This week, the International Panel on Climate Change (IPCC) released the Synthesis Report, the fourth installment of their sixth Assessment Report (AR6). The Synthesis Report brings together the findings of the three previous AR6 reports and draws on the findings of hundreds of scientists to provide a complete picture of the status, impacts, and potential solutions for global climate change. According to the findings, global communities are currently experiencing climate-related losses affecting their homes, livelihoods, and health. These communities stand to lose even more as violent weather extremes and water scarcity become more common as we move toward climate tipping points.
This week’s report clearly illustrates how, without significant and immediate action, the consequences of rising temperatures and greenhouse gas emissions will become amplified and irreversible.
The good news is, there is still time to act. In its report, the IPCC maps out pathways to limit warming and support impacted communities, ecosystems, and economies. Limiting global warming to 1.5 degrees C above pre-industrial levels—a hard limit that prevents severe, difficult-to-reverse impacts of climate change—will require a sustained emissions reduction of 60% by 2035, compared to 2019 levels. These must be paired with significant increases in atmospheric carbon dioxide removal and efforts to increase the resilience and adaptability of our most vulnerable ecosystems and communities.
Below are Carbon Direct’s four key takeaways from the 2023 IPCC Synthesis Report.

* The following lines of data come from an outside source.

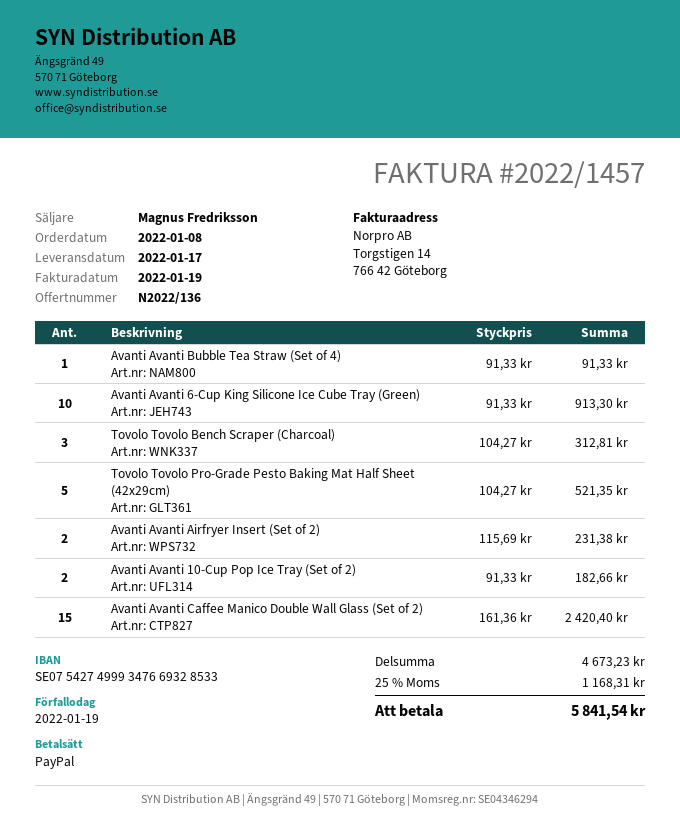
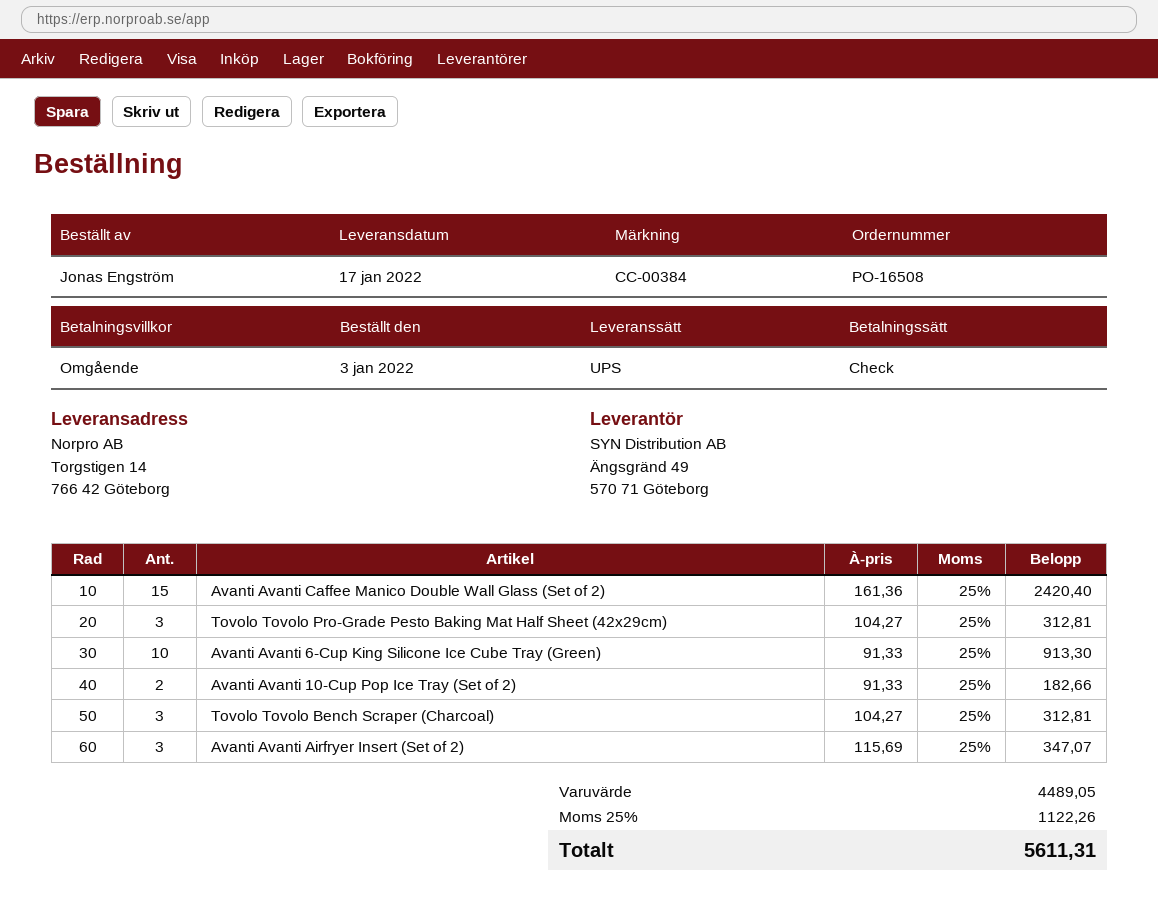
order date: 2022-01-08 -> 2022-01-03
payment method: PayPal -> cheque
Avanti Avanti Bubble Tea Straw (Set of 4): 1 x 91.33 = 91.33 -> none
Tovolo Tovolo Pro-Grade Pesto Baking Mat Half Sheet (42x29cm): 5 x 104.27 = 521.35 -> 3 x 104.27 = 312.81
Avanti Avanti Airfryer Insert (Set of 2): 2 x 115.69 = 231.38 -> 3 x 115.69 = 347.07
subtotal: 4673.23 -> 4489.05
tax: 25% = 1168.31 -> 25% = 1122.26
total: 5841.54 -> 5611.31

Progress, but more is needed, fast

One noteworthy change since the last Synthesis Report was published in 2014 is the need to move quickly in all sectors. While the progress to date proves that lasting, meaningful emissions reduction is possible, current public and private sector efforts fall short of the mitigation pathways laid out by the IPCC. This underscores an urgent need for widespread, drastic public policy changes in tandem with decarbonization options, including sizable commitments to new technology and infrastructure.
To meet targets, we now need an all-of-the-above approach that includes aviation, agriculture, shipping and heavy industry. These sectors are difficult, very expensive, or impossible to electrify, demanding innovative approaches including clean fuels and direct carbon management.
Notably, the IPCC Synthesis Report shows a renewed focus on both carbon dioxide reduction and removal—actions to be taken in the near term, approaching 2030, and in the critical decades beyond. The new report also recognizes that the risk of overshoot (exceeding our carbon budgets) is very high. This leads to an important scientific finding: Carbon removal must play an essential role in achieving key climate goals.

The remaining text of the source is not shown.